▶ [EXERCISE GOAL]: Wherever a line in the material contains the word "moved", copy that line.

▶ [GIVEN DATA]:
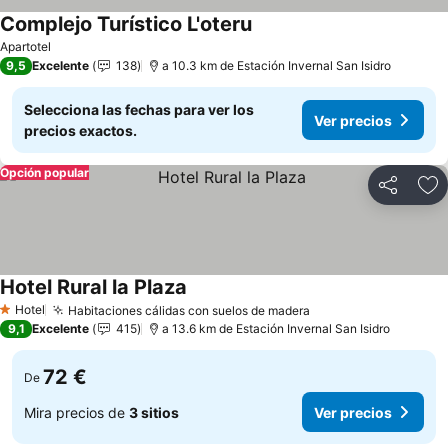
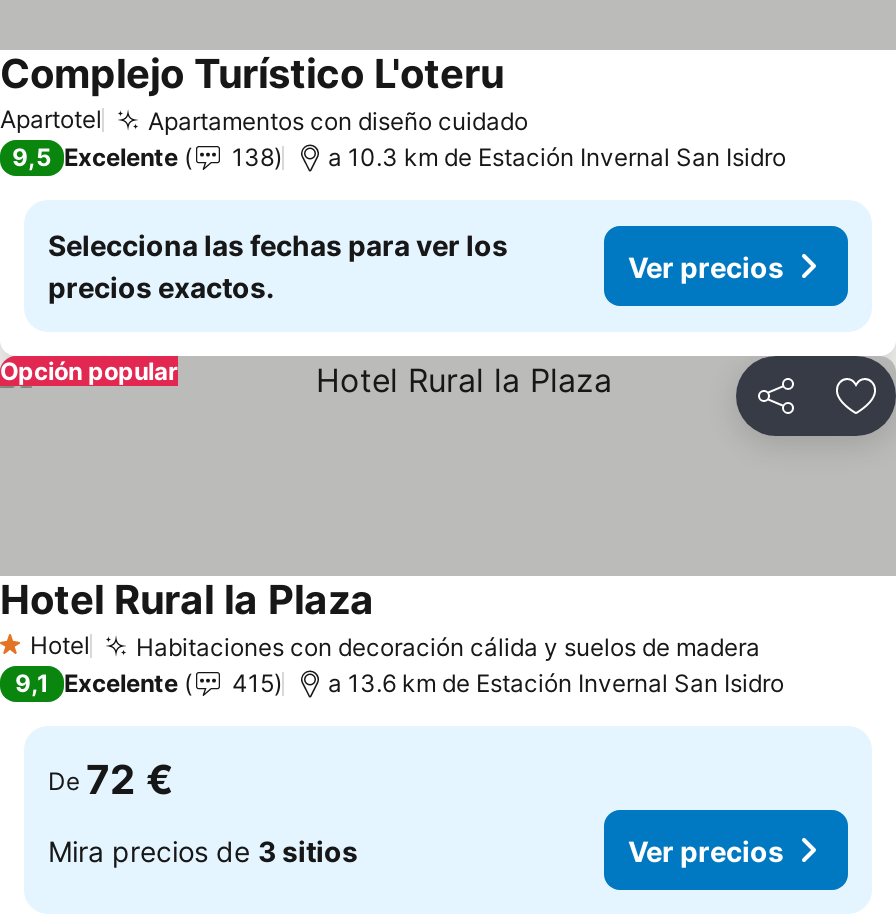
+ Apartamentos con diseño cuidado

- Habitaciones cálidas con suelos de madera
+ Habitaciones con decoración cálida y suelos de madera
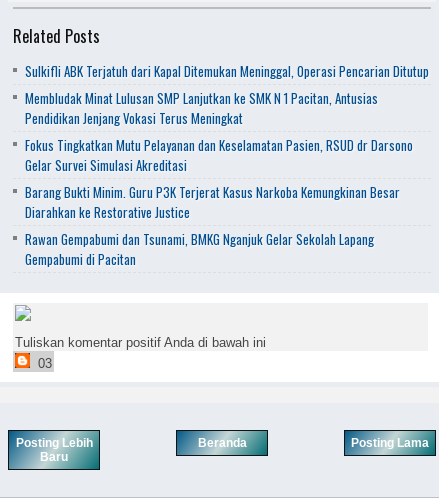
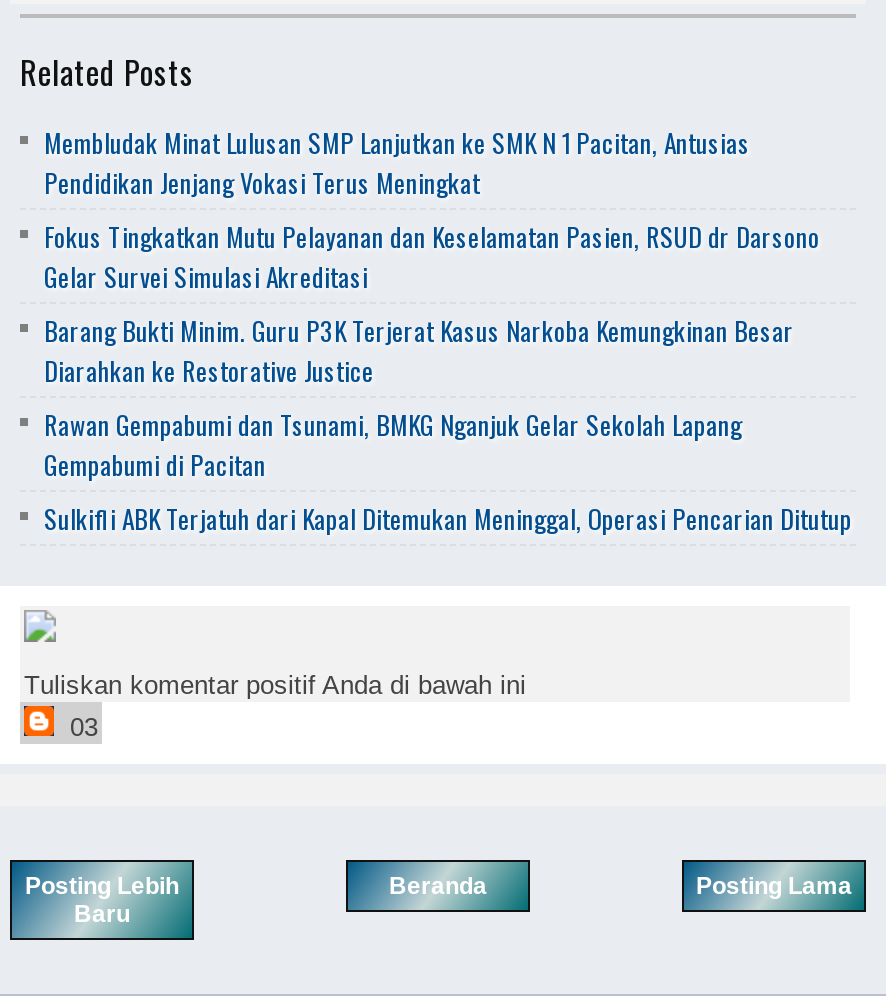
moved down: Sulkifli ABK Terjatuh dari Kapal Ditemukan Meninggal, Operasi Pencarian Ditutup

moved up: Membludak Minat Lulusan SMP Lanjutkan ke SMK N 1 Pacitan, Antusias | Pendidikan Jenjang Vokasi Terus Meningkat | Fokus Tingkatkan Mutu Pelayanan dan Keselamatan Pasien, RSUD dr Darsono | Gelar Survei Simulasi Akreditasi | Barang Bukti Minim. Guru P3K Terjerat Kasus Narkoba Kemungkinan Besar | Diarahkan ke Restorative Justice | Rawan Gempabumi dan Tsunami, BMKG Nganjuk Gelar Sekolah Lapang | Gempabumi di Pacitan
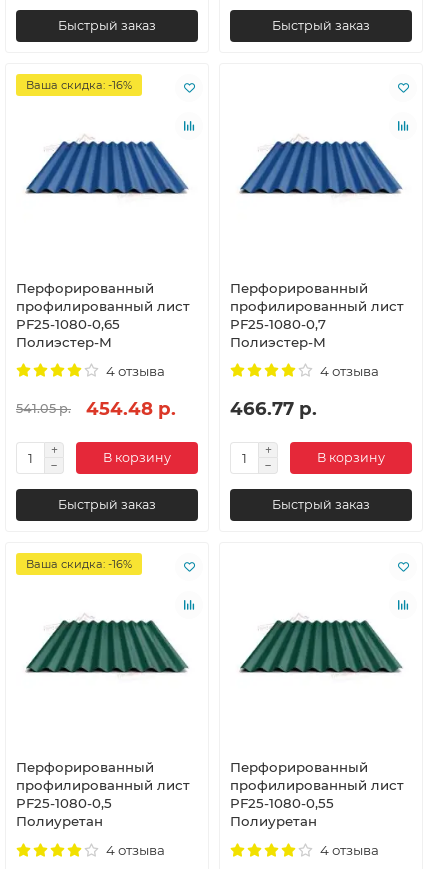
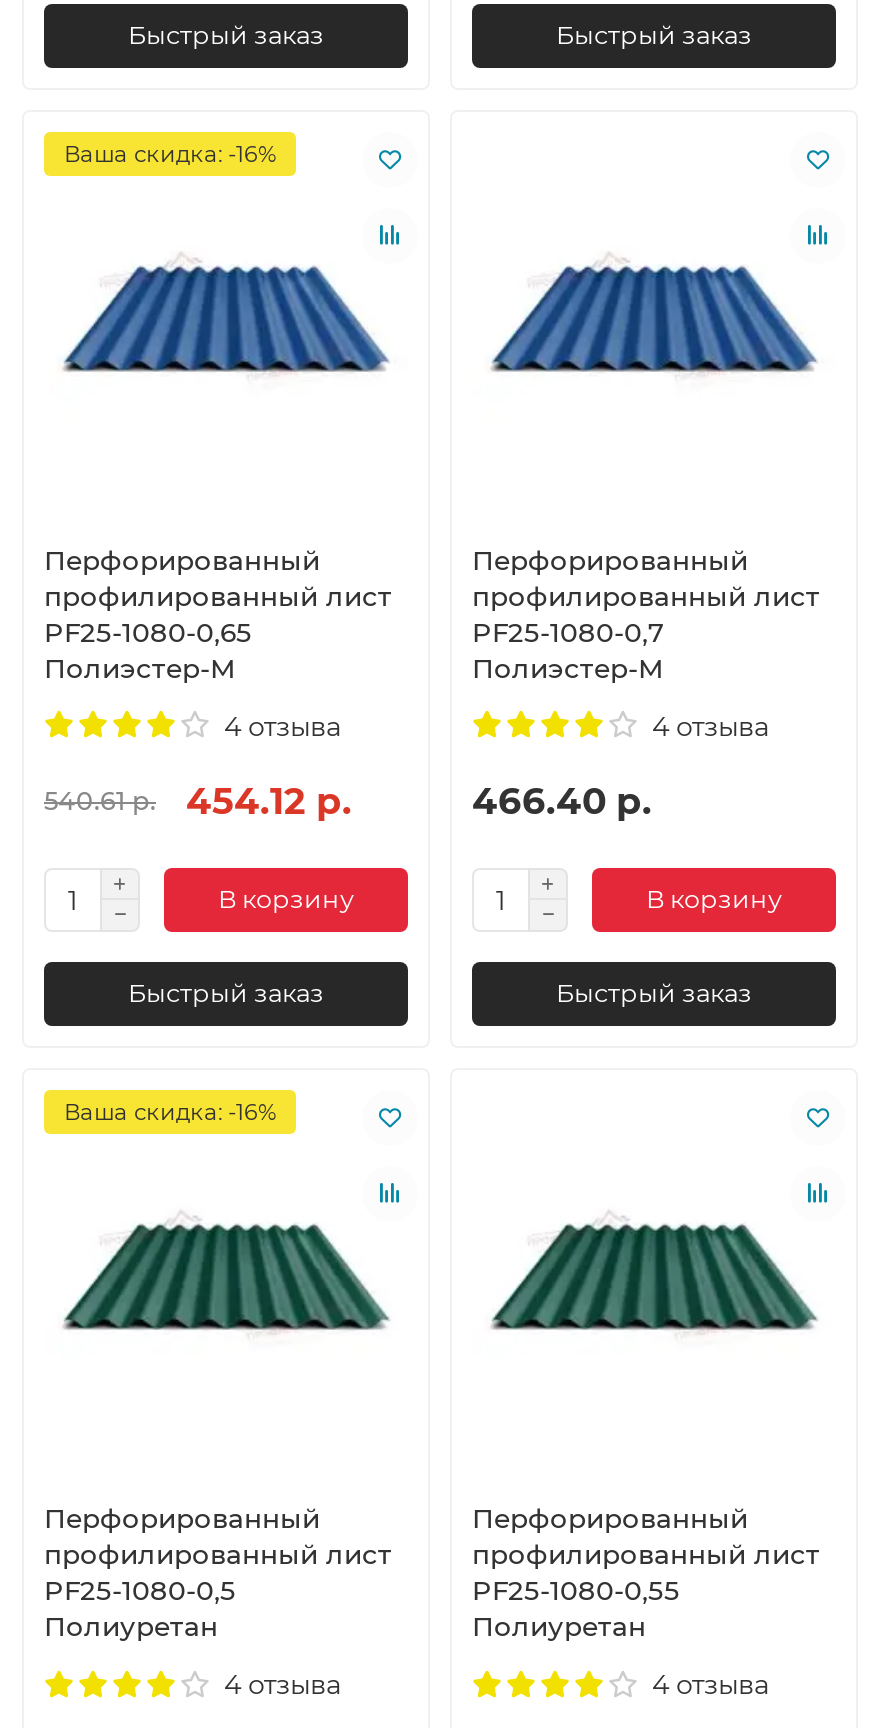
- 541.05 р.
+ 540.61 р.

- 454.48 р.
+ 454.12 р.

- 466.77 р.
+ 466.40 р.
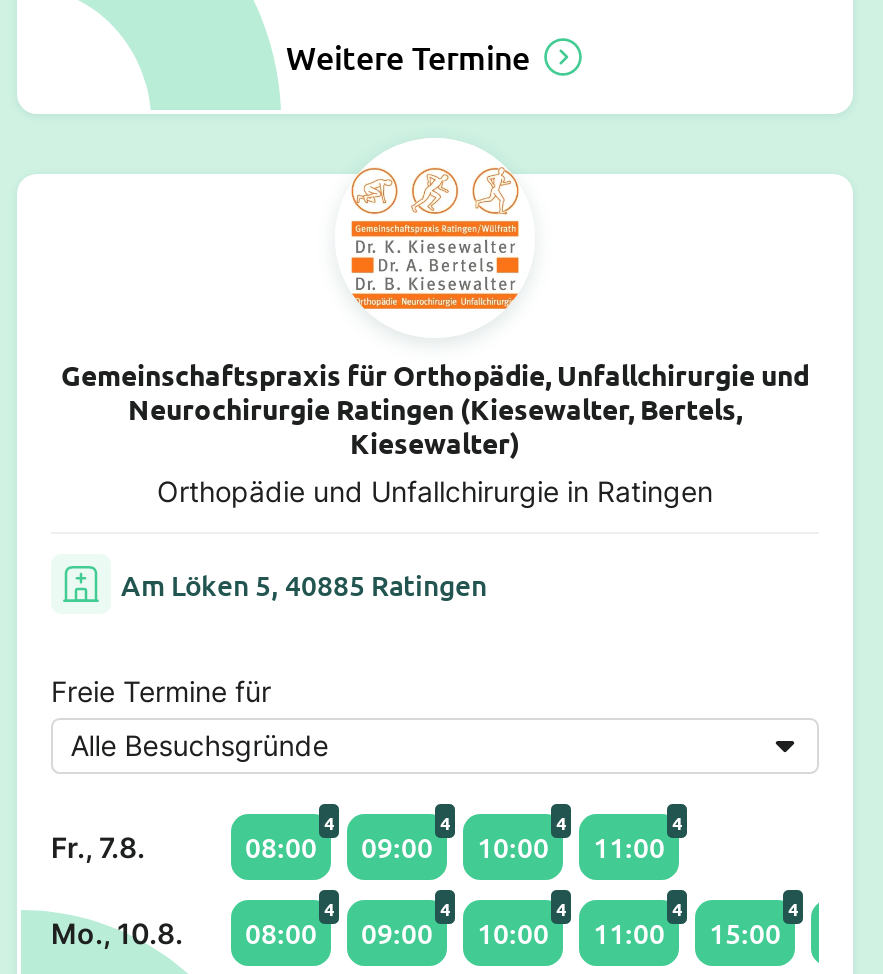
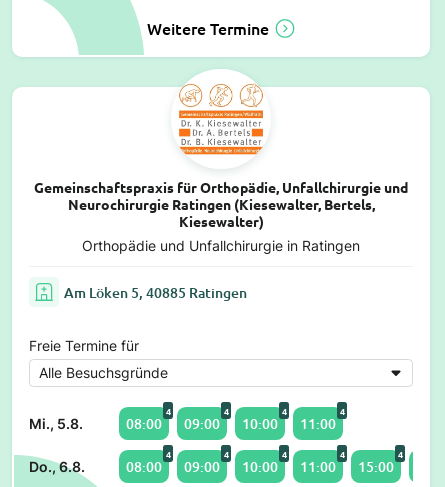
- Fr., 7.8.
+ Mi., 5.8.

- Mo., 10.8.
+ Do., 6.8.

▶ [RESULT BELOW]:
moved down: Sulkifli ABK Terjatuh dari Kapal Ditemukan Meninggal, Operasi Pencarian Ditutup
moved up: Membludak Minat Lulusan SMP Lanjutkan ke SMK N 1 Pacitan, Antusias | Pendidikan Jenjang Vokasi Terus Meningkat | Fokus Tingkatkan Mutu Pelayanan dan Keselamatan Pasien, RSUD dr Darsono | Gelar Survei Simulasi Akreditasi | Barang Bukti Minim. Guru P3K Terjerat Kasus Narkoba Kemungkinan Besar | Diarahkan ke Restorative Justice | Rawan Gempabumi dan Tsunami, BMKG Nganjuk Gelar Sekolah Lapang | Gempabumi di Pacitan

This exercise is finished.